Top of DATASET ENTRIES

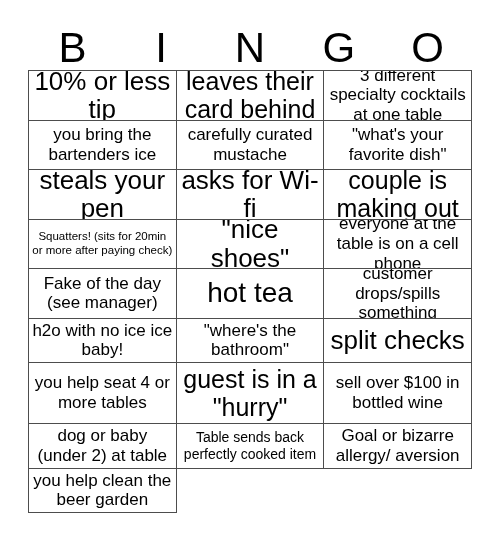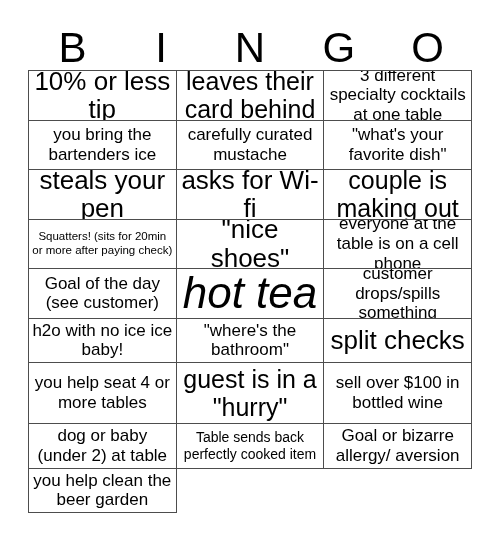--- a/index.html
+++ b/index.html
@@ -141,7 +141,7 @@
         <span class="cell-text">everyone at the table is on a cell phone</span>
       </div>
       <div class="bingo-cell fs-md">
-        <span class="cell-text">Goal of the day (see customer)</span>
+        <span class="cell-text">Fake of the day (see manager)</span>
       </div>
       <div class="bingo-cell fs-xxl">
         <span class="cell-text">hot tea</span>

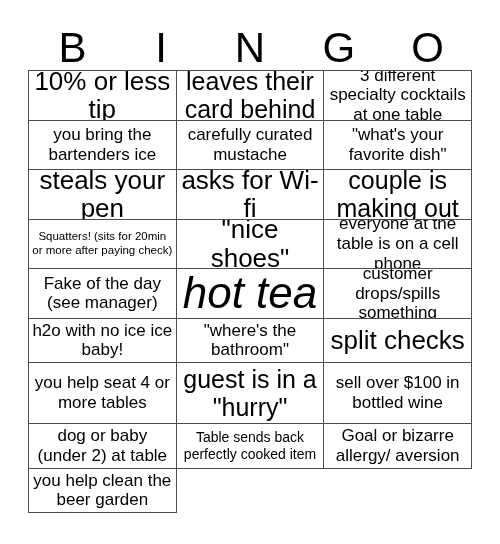--- a/index.html
+++ b/index.html
@@ -83,7 +83,7 @@
   }
 
   
-  .fs-xxl .cell-text { font-size: 44px; line-height: 1.10; font-style: italic; }
+  .fs-xxl .cell-text { font-size: 28px; line-height: 1.10; }
   .fs-xl  .cell-text { font-size: 26px; line-height: 1.10; }
   .fs-lg  .cell-text { font-size: 25px; line-height: 1.12; }
   .fs-md  .cell-text { font-size: 17px; line-height: 1.16; }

Bottom of DATASET ENTRIES

* WHAT YOU NEED TO DO
Copying begins at the line that holds "28px; line-height: 1.10;" and ends at the last line of the data above, with both included and each line kept exactly.

* ANSWER SECTION
+  .fs-xxl .cell-text { font-size: 28px; line-height: 1.10; }
   .fs-xl  .cell-text { font-size: 26px; line-height: 1.10; }
   .fs-lg  .cell-text { font-size: 25px; line-height: 1.12; }
   .fs-md  .cell-text { font-size: 17px; line-height: 1.16; }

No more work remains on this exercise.